Centrus Energy should wrap up $15 million worth of decontamination and decommissioning at the Energy Department’s Oak Ridge Site in Tennessee by Sept. 30, according to a financial filing Monday.
Last September, DOE issued the contract to the Maryland-based company to prepare the K-1600 building for demolition. Centrus leased space in K-1600 to further test its American Centrifuge uranium enrichment technology in recent years.

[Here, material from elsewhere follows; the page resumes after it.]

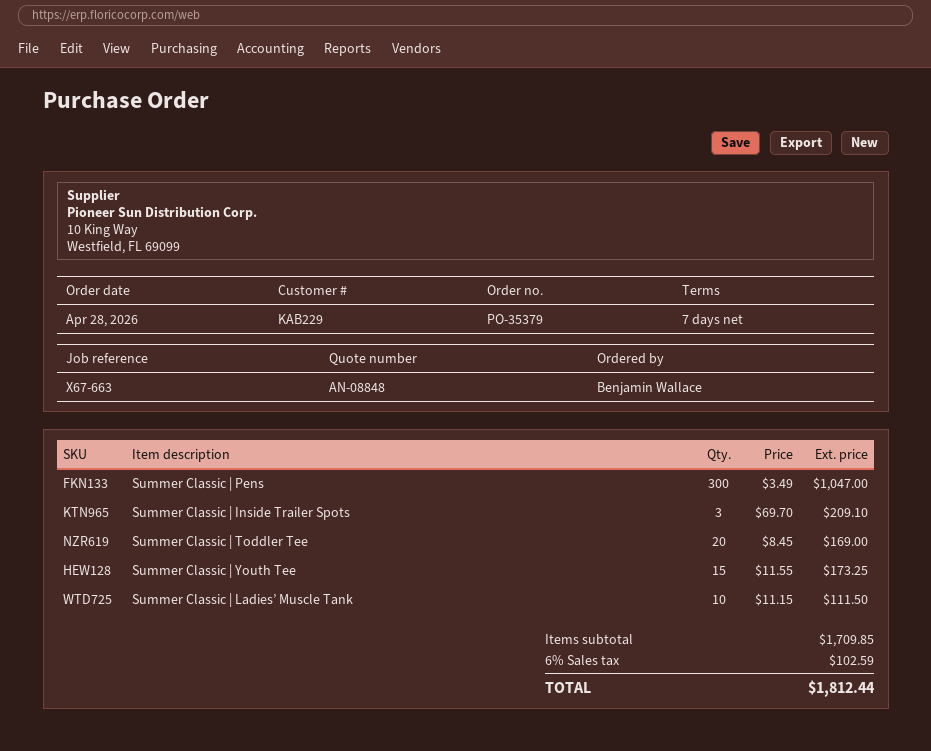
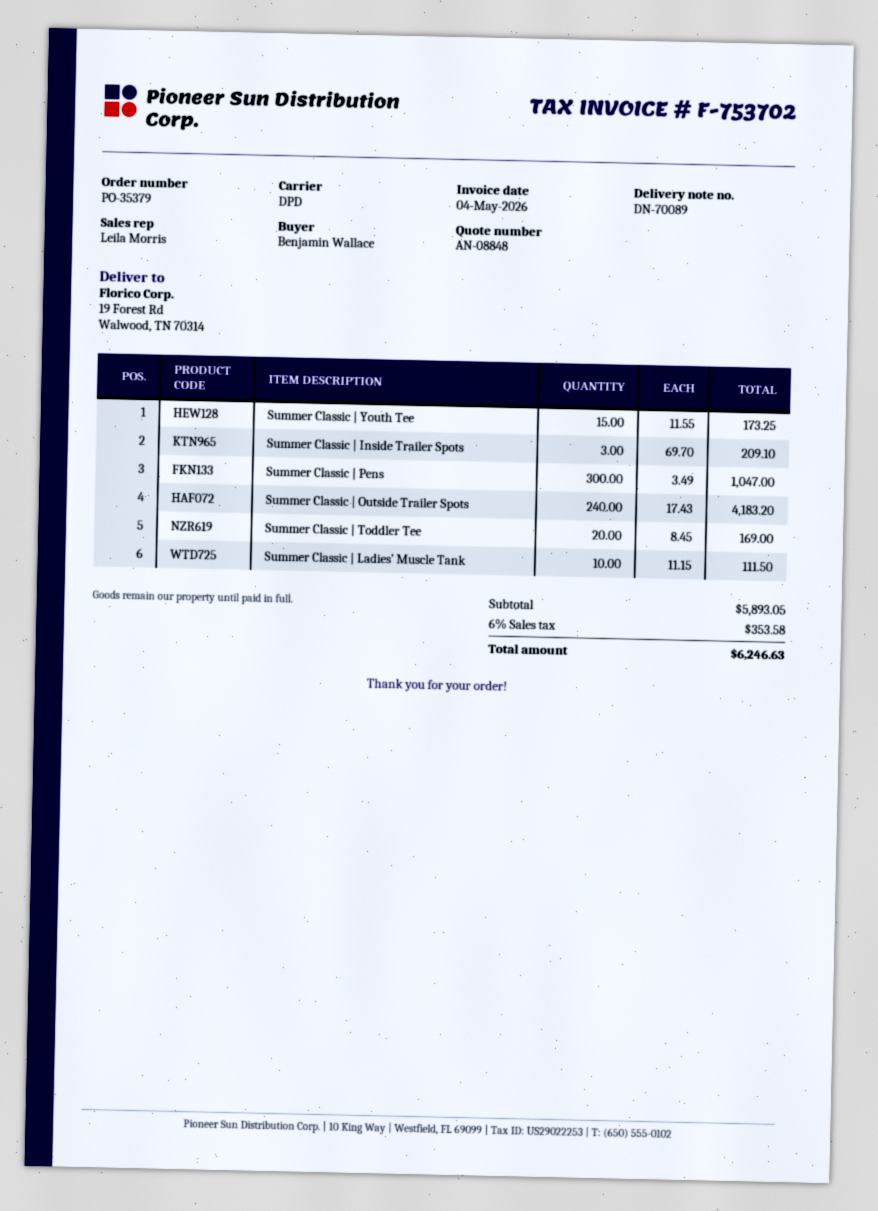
Summer Classic | Outside Trailer Spots: none -> 240 x 17.43 = 4183.20
subtotal: 1709.85 -> 5893.05
tax: 6% = 102.59 -> 6% = 353.58
total: 1812.44 -> 6246.63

The company’s government contract for the centrifuge work expired in September 2018.
“Under our lease with DOE, we will remove and dispose of government owned materials and equipment in order to render the facility non-contaminated and unclassified,” Centrus said in its 10-K annual financial report to the U.S. Securities and Exchange Commission.
Centrus has cited the remediation contract as one example of how it is generating new income while slogging through tough times in the nuclear fuel services business that followed the March 2011 meltdown of three power reactors at the Fukushima Daiichi plant in Japan. The company was awarded the K-1600 work after it dismantled its American Centrifuge demonstration cascade at the DOE Portsmouth Site in Ohio.
The company believes it has successfully completed decommissioning at the Ohio facility. Centrus expects to officially end its lease and return the area inside an existing process building which housed its 120-machine cascade to DOE on June 30 “in the same condition as the facility was in when it was leased to us,” accounting for normal wear-and-tear, the 10-K says.
On Jan. 7, DOE issued a notice of intent to award Centrus a contract potentially worth $115 million over three years to deploy a cascade of 16 centrifuges to demonstrate the ability to produce high assay, low-enriched uranium (HALEU), suitable for a range of military and civilian applications.
While Centrus has started contract talks with DOE about the proposed demonstration project, there is no assurance a deal will be reached and the project will go forward, the company noted.